On Tue, Aug 04, 2015 at 02:57:45PM +0200, Thomas Lübking wrote:
> MPEG2 (until 2018), mp3 (until 2017) and h264 (until farfaraway) are still
> patented. The patents are largely unchallenged (no prior art claims) and
> valid by US laws (while most of the rest of the world considers the idea to
> patent math or algorithms ridiculous)

I don't see how this is relevant, VLC doesn't include this code. The various
decoding algorithms are implemented in libraries that optional modules for
VLC can link against.

Plasma uses more patented methods than VLC itself, I can start listing up
relevant patents if anyone is interested.

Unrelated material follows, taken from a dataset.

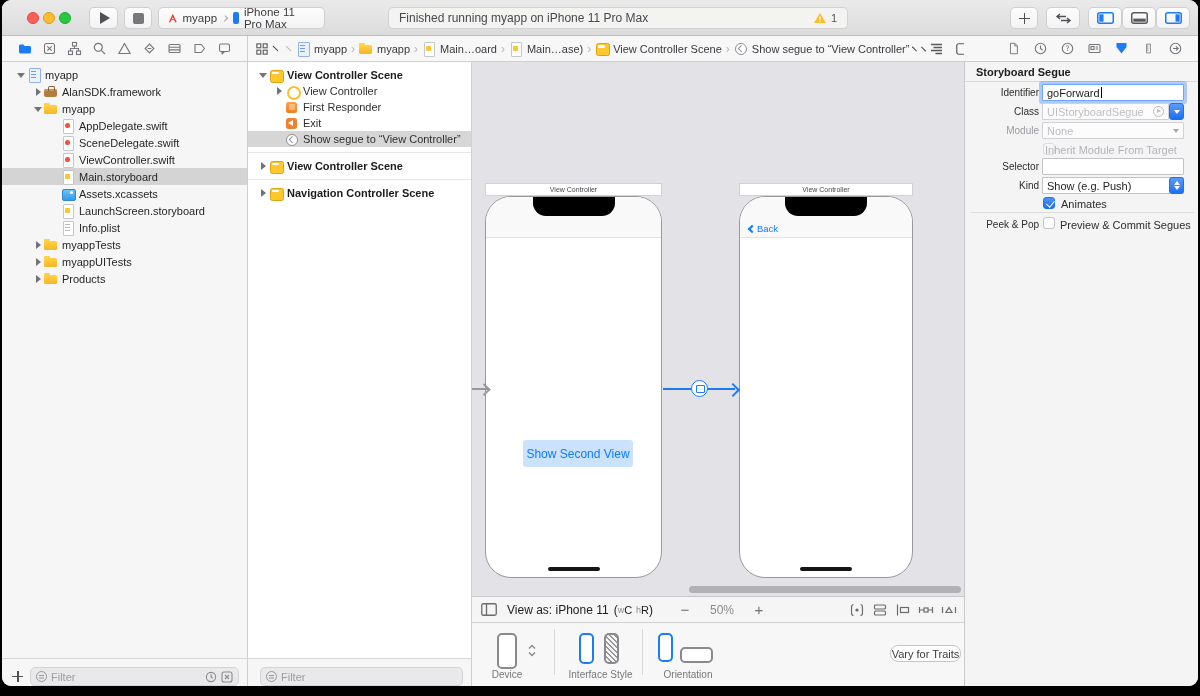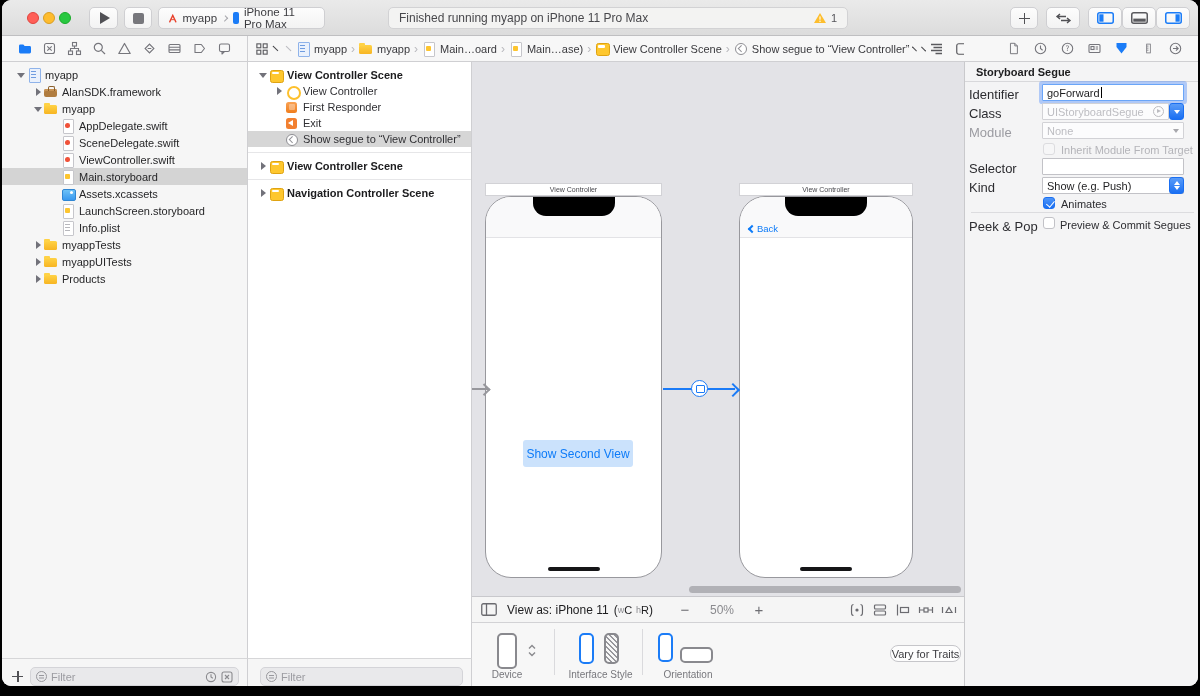"Identifier" .ilbl { font-size: 13px -> 10px; text-align: left -> right }
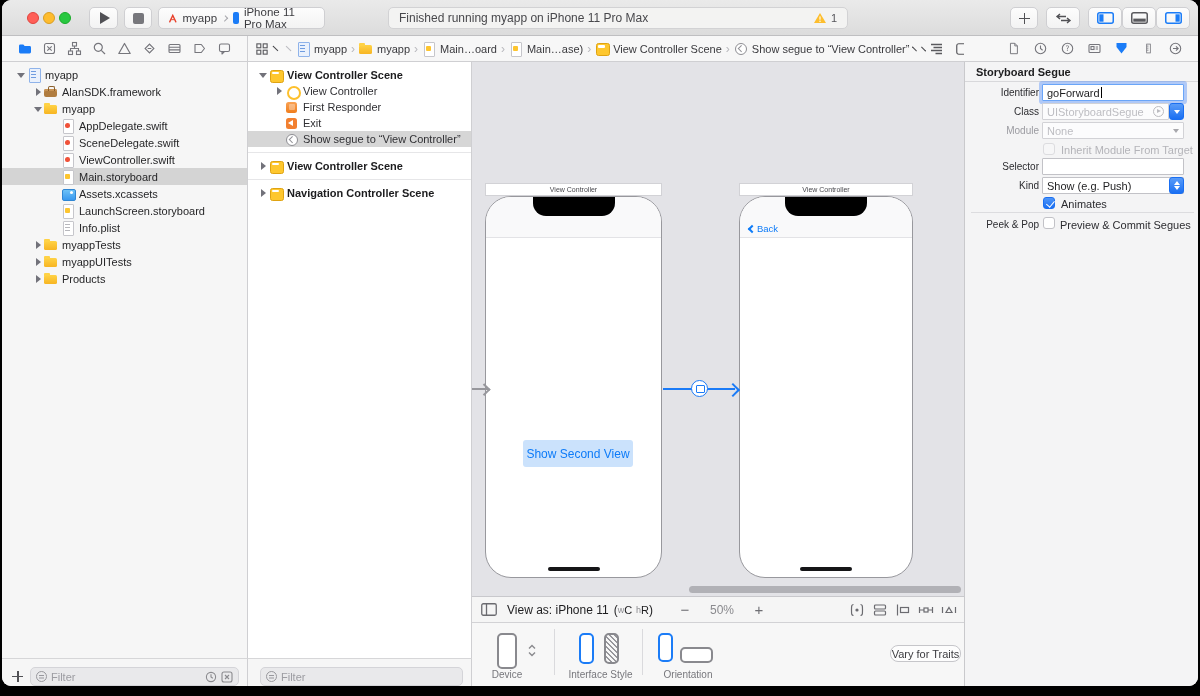"Inherit Module From Target" span.chklbl { left: 96px -> 80px }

And this isn't just Plasma, though,
many free software projects in and outside of KDE use patented methods, and
some of those patents are held by people that don't seem mind using legal
actions to enforce their patents.

And this is why I think what RedHat does is bad; not only are they limiting
what we feel we can do, but what do we do the day RedHat refuses to ship
Plasma because of some vague statements from their legal department?


> On top of that, there're legal worries about libdvdcss and libaacs, which
> are considered illegal by (far too) many laws across the planet (as they
> break *cough* "effective" *cough* copyright protection systems - LOL)

libdvdcss and libaacs are not a part of VLC either.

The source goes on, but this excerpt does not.